| Structured diff data |
= Beginning of Section =

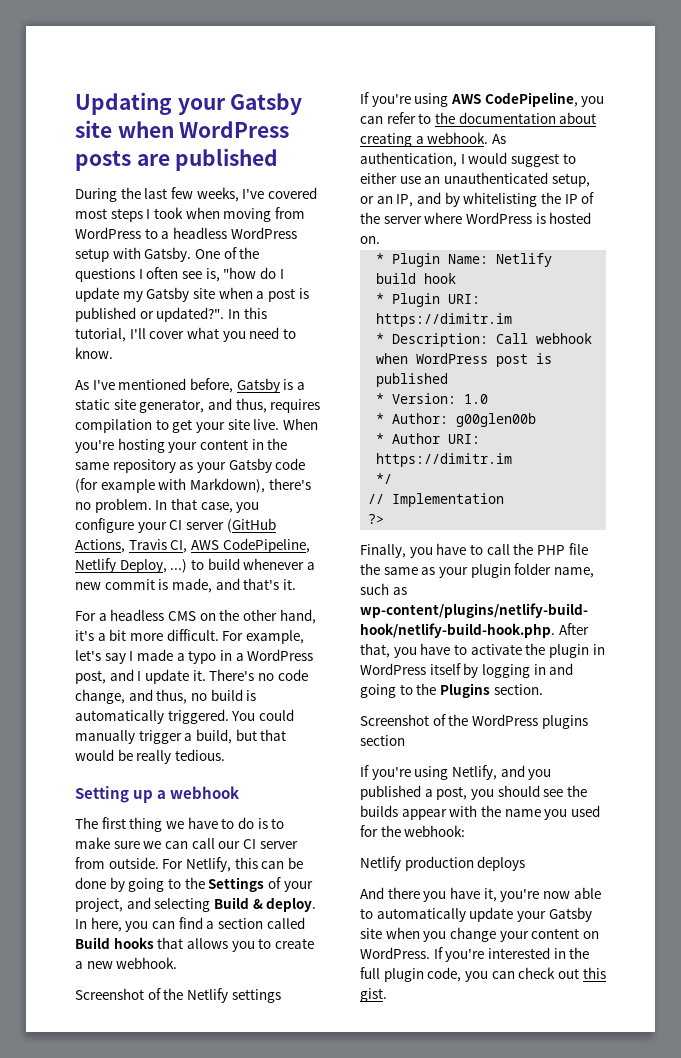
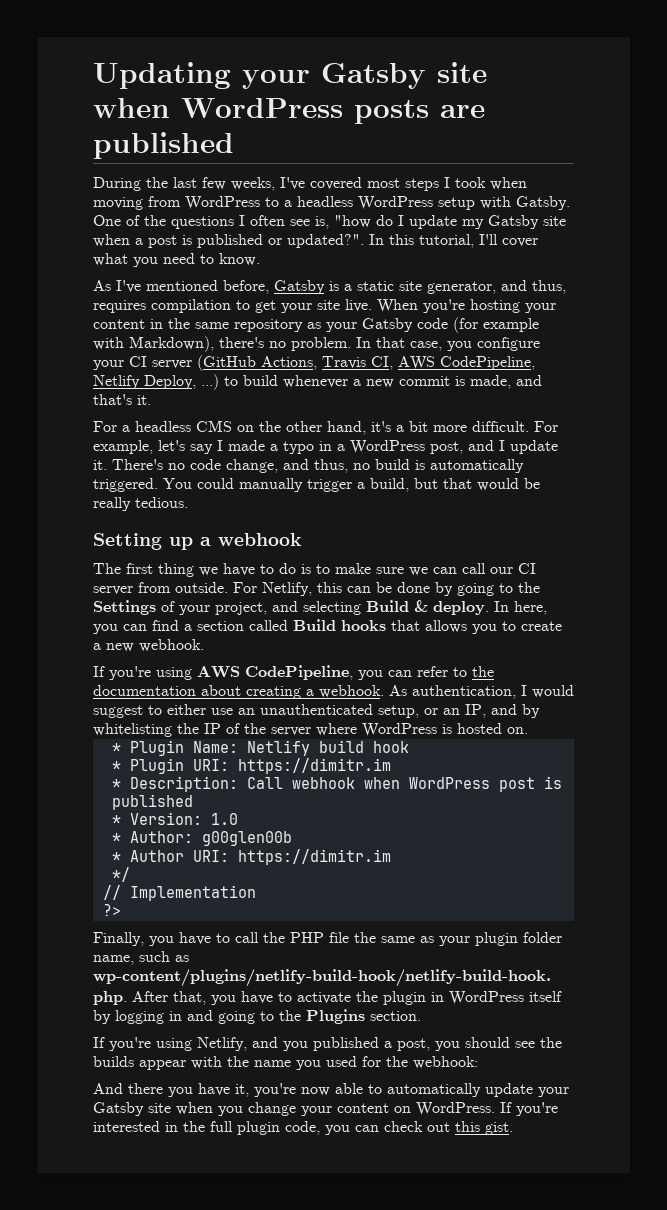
[75,988,281,1003] // Screenshot of the Netlify settings -> (204, 645) none
[360,714,588,729] [360,735,405,746] // Screenshot of the WordPress plugins section -> (421, 1016) none
[360,856,526,871] // Netlify production deploys -> (478, 1062) none

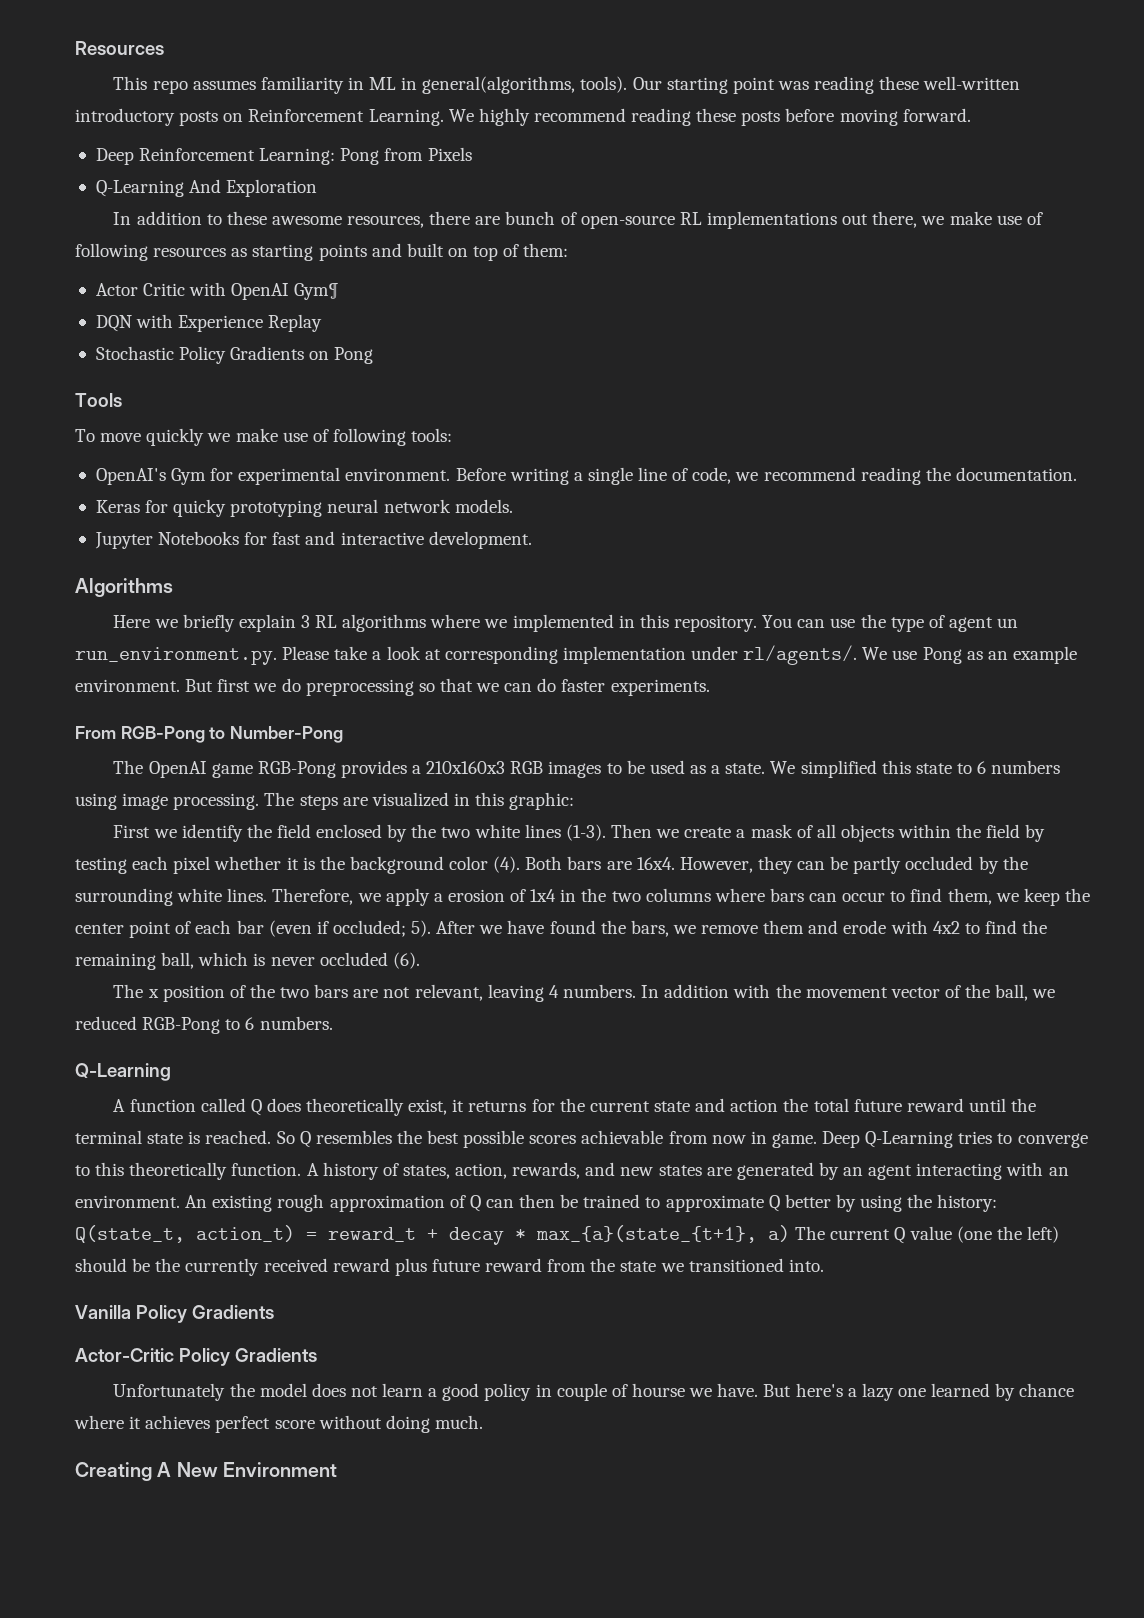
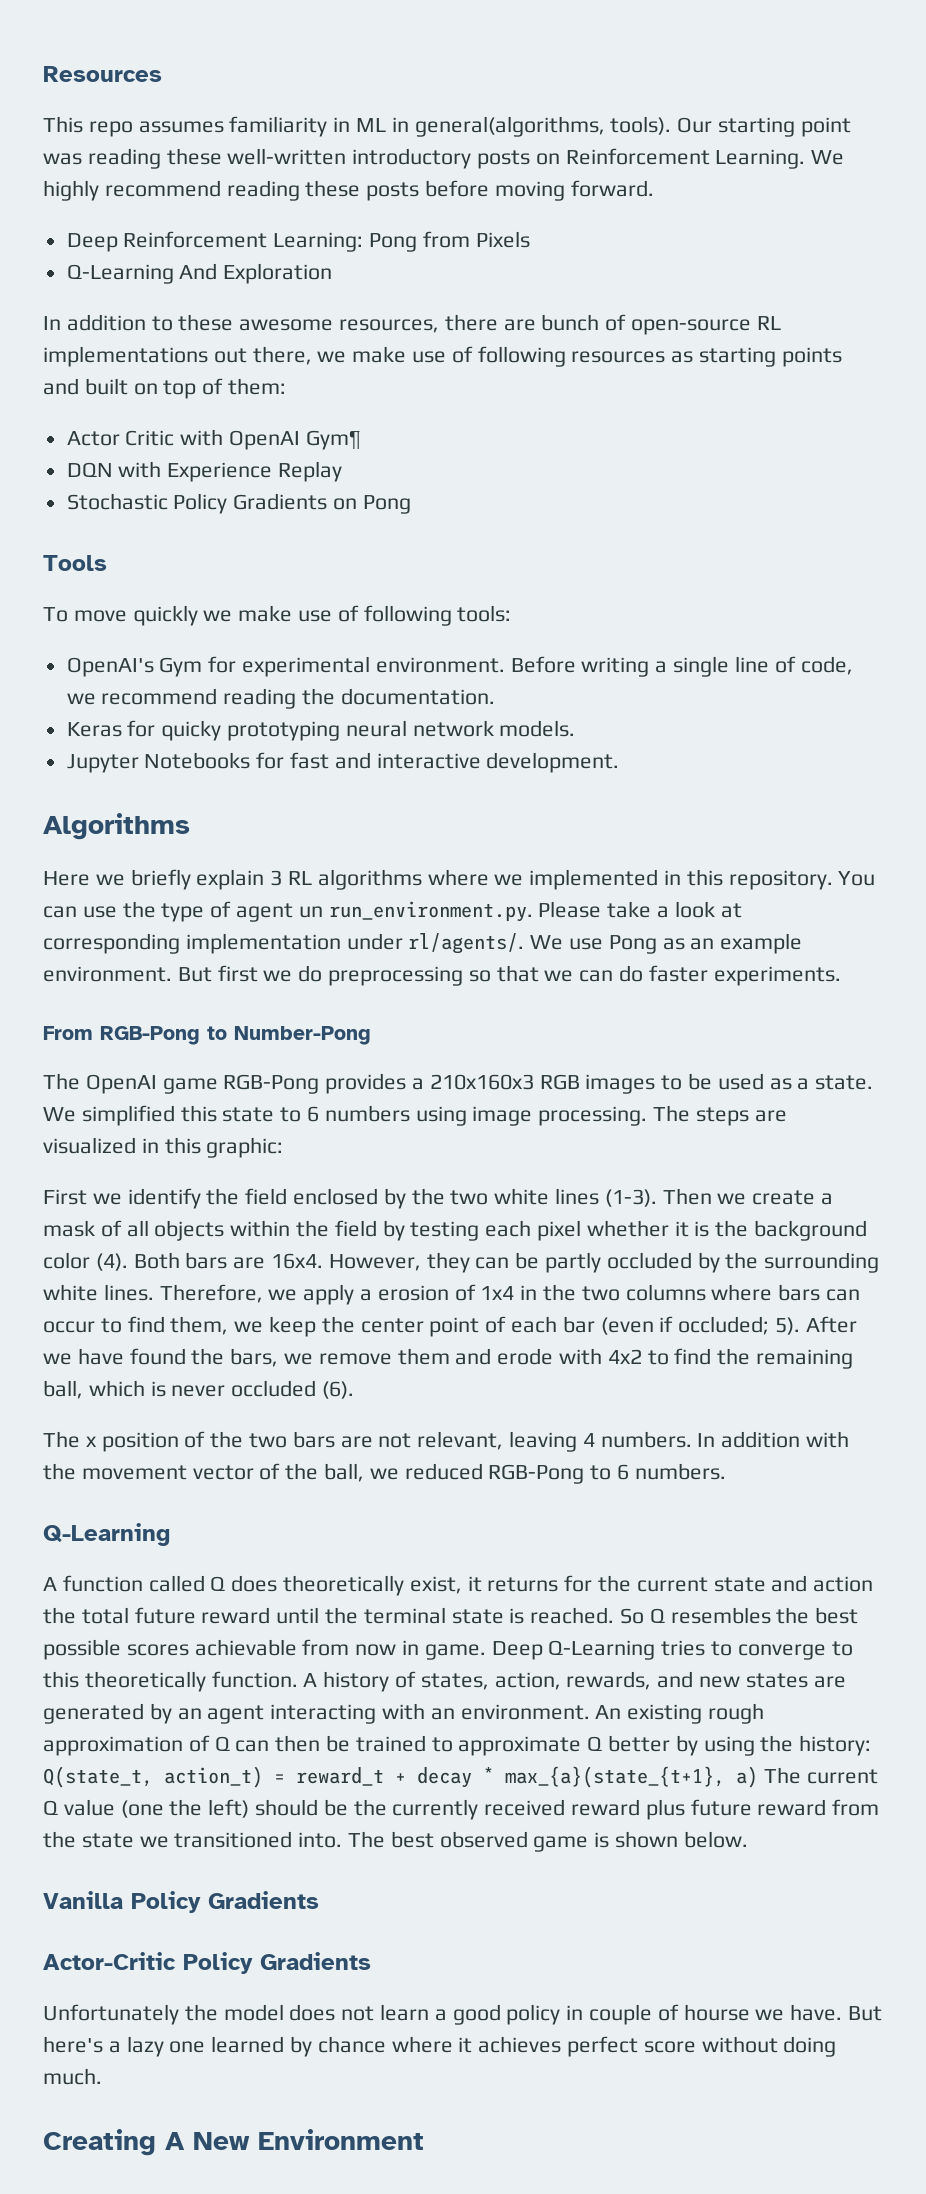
(824, 1265) none -> [348,1831,748,1852] The best observed game is shown below.

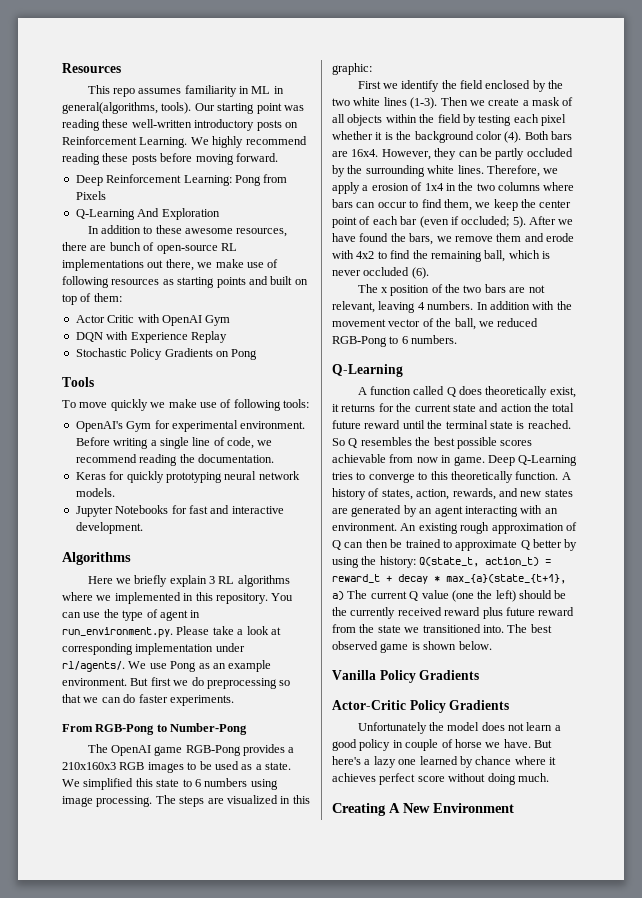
[305,430,361,450] Gym¶ -> [205,315,231,326] Gym
[161,720,222,741] quicky -> [126,471,164,483] quickly
[298,906,323,918] un -> [190,610,201,618] in
[683,2004,750,2021] hourse -> [454,739,482,748] horse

= End of Section =

| Exercise goal |
Wherever the word "none" appears in the records above, copy that line.

| Answer for this exercise |
[75,988,281,1003] // Screenshot of the Netlify settings -> (204, 645) none
[360,714,588,729] [360,735,405,746] // Screenshot of the WordPress plugins section -> (421, 1016) none
[360,856,526,871] // Netlify production deploys -> (478, 1062) none
(824, 1265) none -> [348,1831,748,1852] The best observed game is shown below.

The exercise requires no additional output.